Claims
- 21. A self-aligned optical coupler for optically connecting devices, comprising:
a flexible waveguide ribbon having first and second ports, comprising:
a strip of a flexible substrate; a first layer having a first refractive index, formed on said strip; at least one waveguide having a second refractive index, formed on a first portion of said first layer; and a second layer having the first refractive index, formed on said at least one waveguide and second portion of said first layer; a first alignment structure formed by an etching process into the flexible waveguide ribbon proximate to the first port of said waveguide ribbon, for providing alignment in at least two dimensions relative to a first optical device on a support mechanism; a second alignment structure formed on the support mechanism, for mating with the first alignment structure and providing alignment between the first port and the first optical device; and an adhesive formed on the waveguide ribbon and the support mechanism proximate to the first port and the first optical device to secure the alignment and connection between the first port and first optical device.
- 22. The self-aligned optical coupler of claim 21, wherein:
said at least one waveguide has the first port beveled at an angle between 35 and 55 degrees relative to a direction of a longest dimension of said waveguide; and a reflective material is formed on the beveled first port for receiving or sending light from or to the first optical device having a port at an angle relative to the direction of the longest dimension of the first optical device.
- 23. The self-aligned optical coupler of claim 22, wherein the first optical device is a vertical cavity surface emitting laser (VCSEL).
- 24. The self-aligned optical coupler of claim 22, wherein:
said at least one waveguide is fabricated from ULTEM material; and said first and second layers are fabricated from BCB material.
- 25. The self-aligned optical coupler of claim 24, wherein said adhesive is a glob of dark epoxy.
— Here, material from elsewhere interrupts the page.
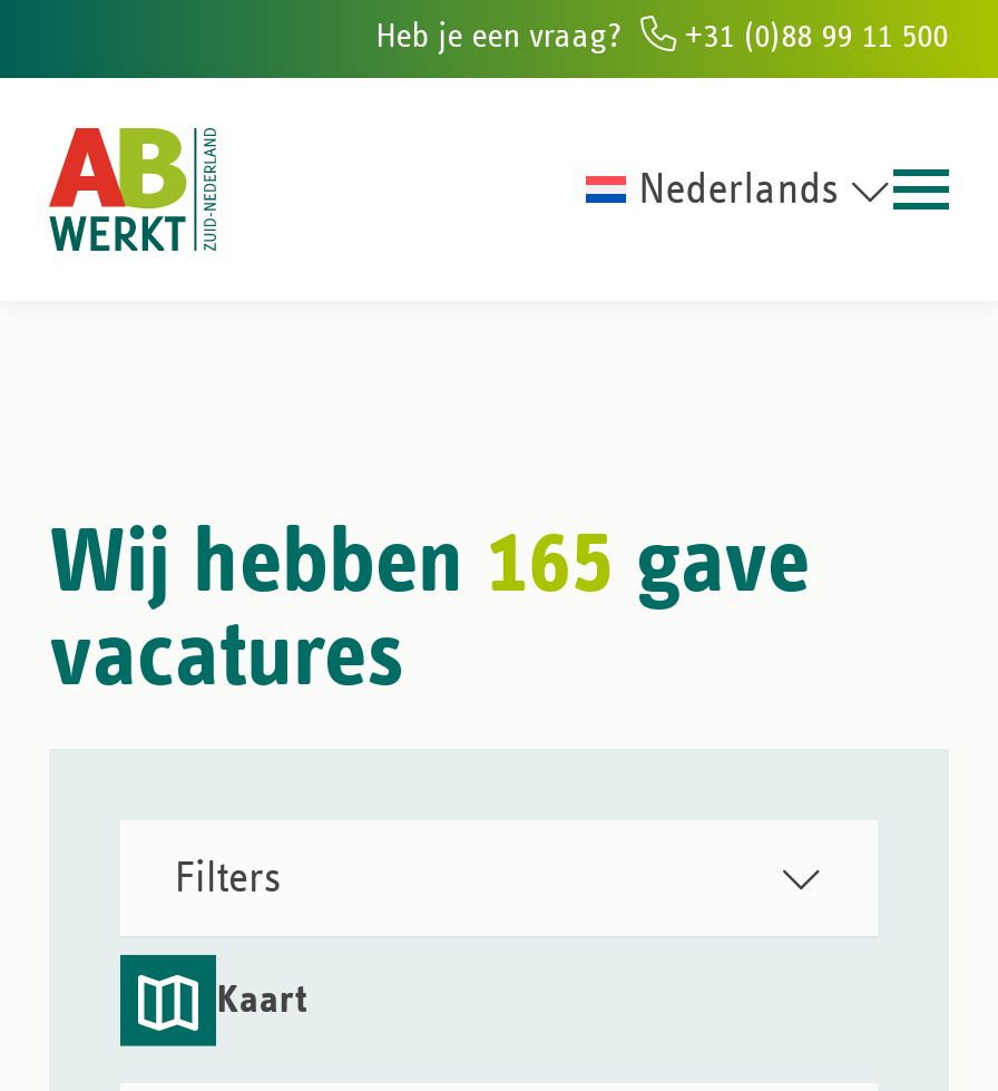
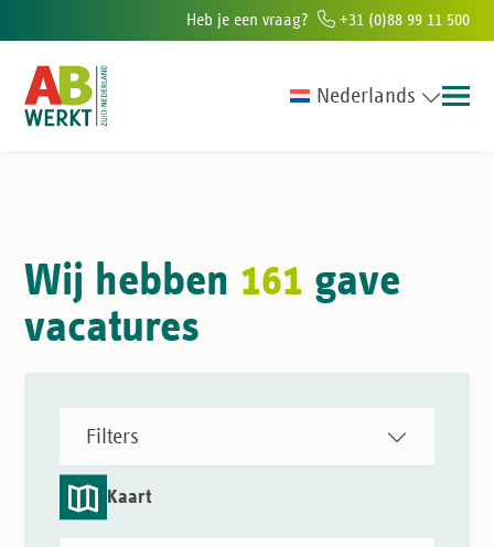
[50,517,810,611] Wij hebben 165 gave -> [25,258,401,304] Wij hebben 161 gave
- 26. A self-aligned optical flexible coupler comprising:
a flexible optical waveguide having first and second ports at its respective ends and at least one alignment feature selectively etched into the waveguide; a flexible cladding surrounding said flexible optical waveguide; a first alignment mark on said cladding proximate to the first port; a second alignment mark on a support mechanism proximate to an optical device; and aligning first and second alignment marks with machine vision techniques, such that the first port is aligned with the optical device; forming a glob of adhesive on the end of the optical waveguide to secure the alignment of the first port with the optical device; and wherein the refractive index of the cladding is lower than the refractive index of the optical waveguide.
- 27. The self-aligned optical coupler of claim 26, wherein:
the first port is beveled at an angle between 30 and 60 degrees relative to a direction of a longest dimension of said optical waveguide; and a reflective material is formed on the beveled first port.
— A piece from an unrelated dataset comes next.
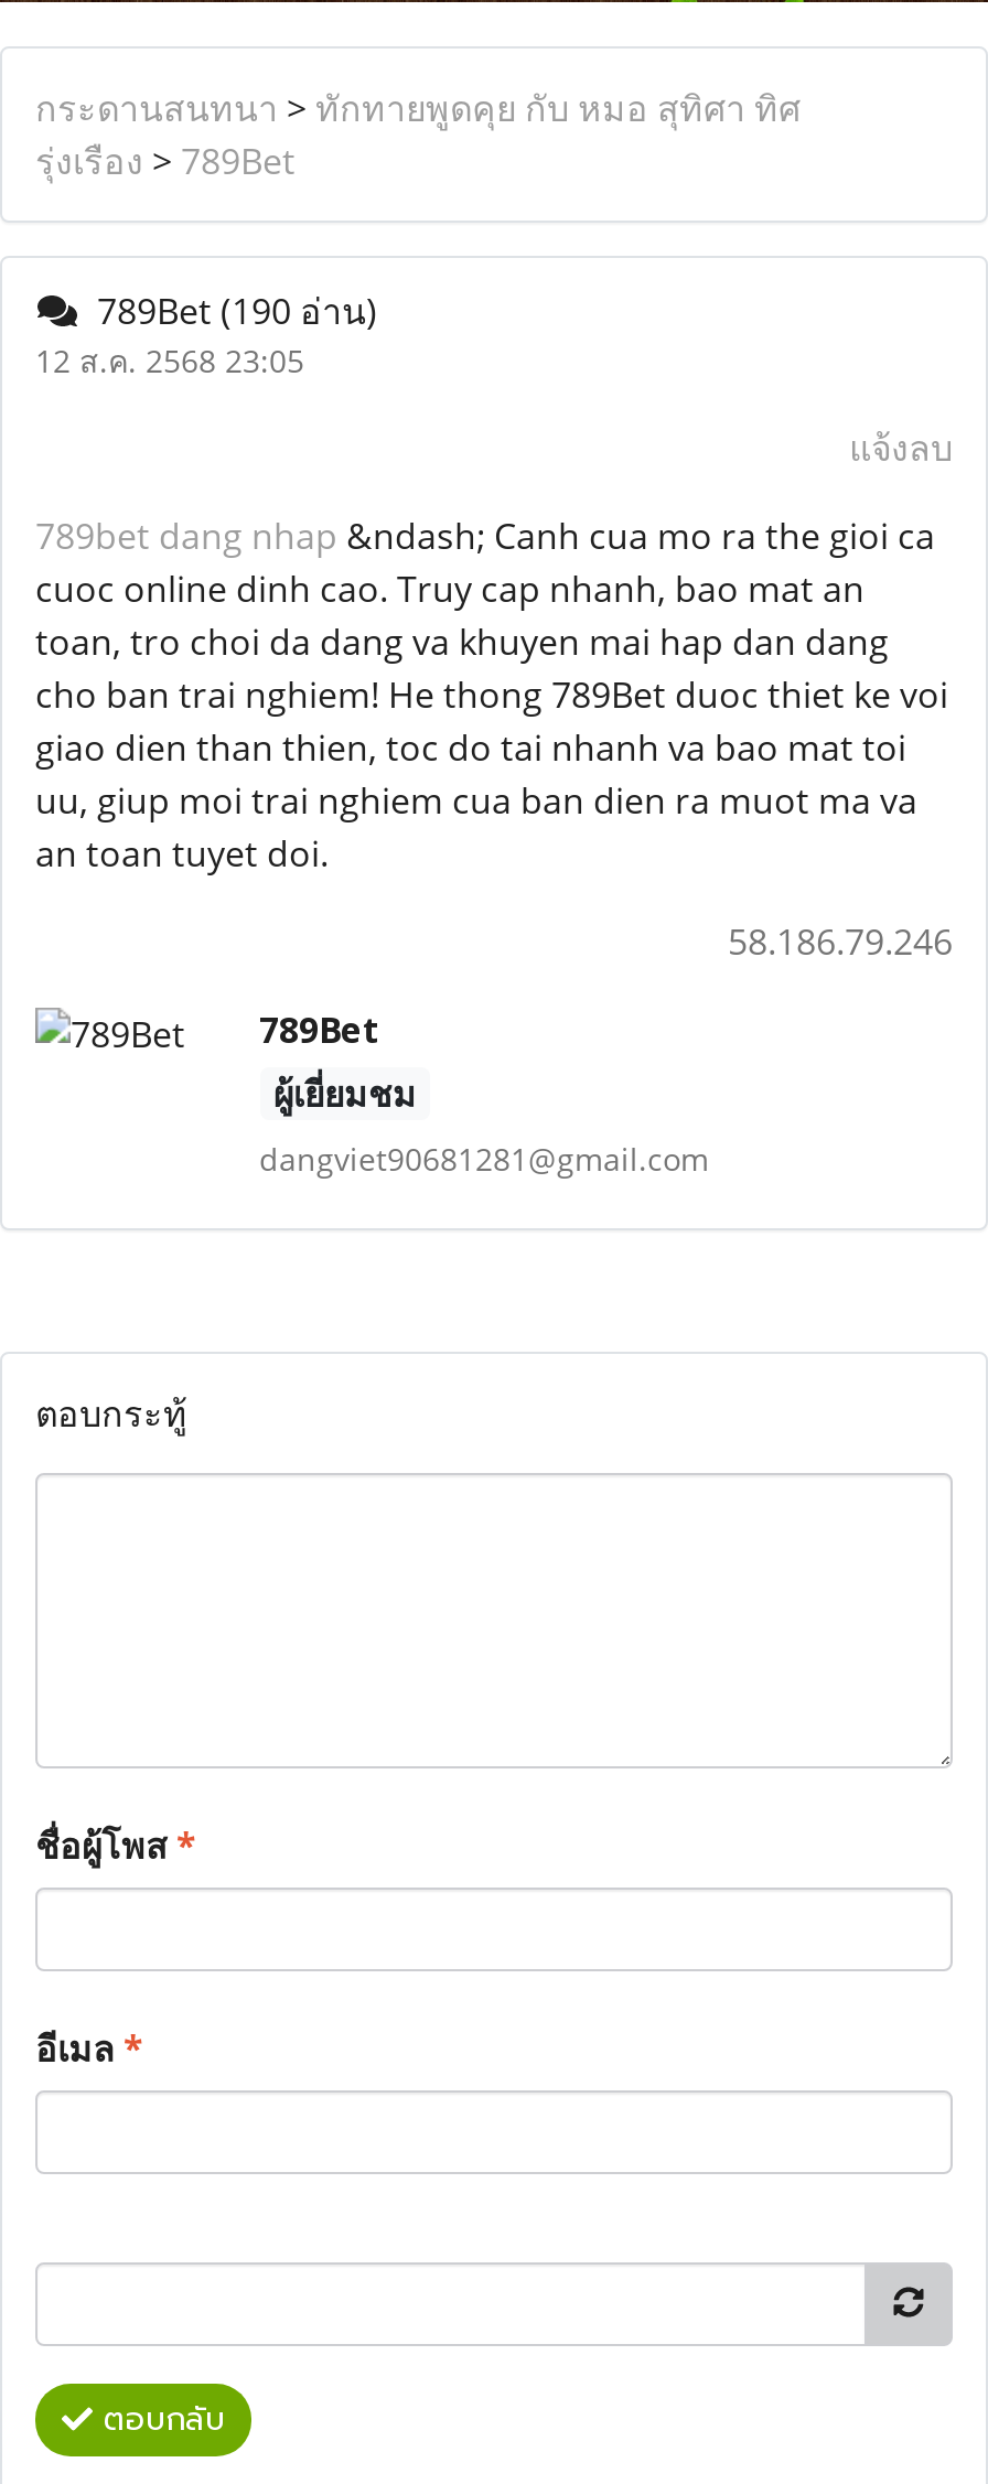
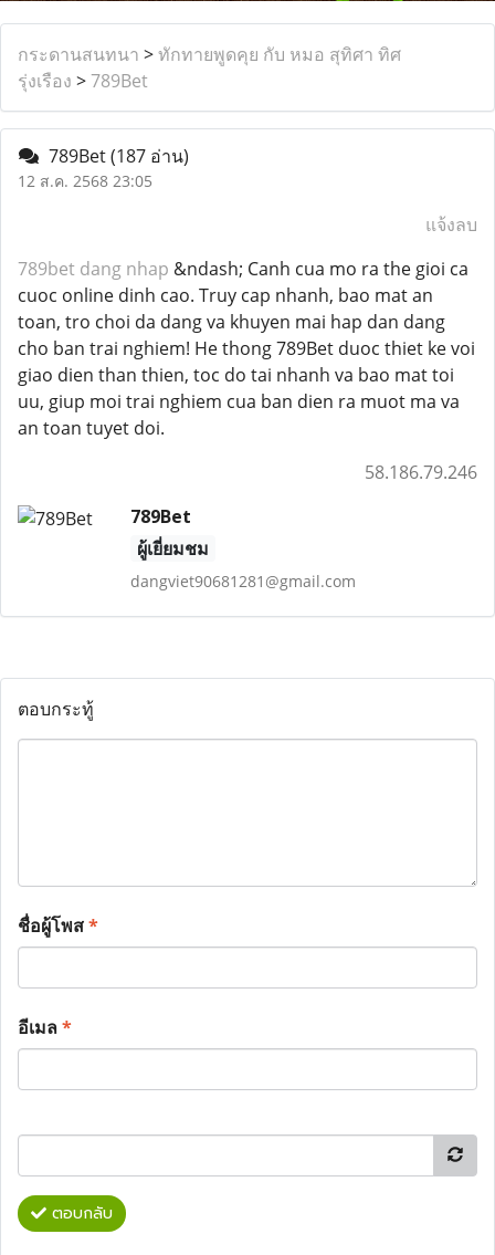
[79,287,377,335] 789Bet (190 อ่าน) -> [40,144,189,168] 789Bet (187 อ่าน)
- 28. The self-aligned optical coupler of claim 27, wherein:
said flexible optical waveguide is fabricated from ULTEM material; and said flexible cladding is fabricated from BCB material.
- 29. The self-aligned optical coupler of claim 28, wherein the glob of adhesive is dark epoxy.
- 30. The self-aligned optical coupler of claim 27 wherein the optical device is at least one VCSEL.
- 31. The self-aligned optical coupler of claim 21, further including a key used to align said first self-alignment structure and said second self-alignment structure in at least one dimension.
- 32. The self-aligned optical coupler of claim 26, further including a key used to align said first self-alignment structure and said second self-alignment structure in at least one dimension.
- 33. The self-aligned optical coupler of claim 21 wherein the selective etch process comprises:
a) depositing a layer of waveguide material on a flexible polymer substrate having first and second sides, and a low refractive index buffer layer attached to the first side of the substrate; b) photolithographically defining at least one waveguide from said layer of waveguide material, said waveguide being perpendicular to the first and second sides of the substrate; c) depositing a layer of cladding polymer; d) photolithographically exposing and etching the cladding polymer and waveguide material proximate to the first and second sides; and e) photolithographically exposing and etching the waveguide material proximate to the first and second sides so as to define a first groove proximate to the second side.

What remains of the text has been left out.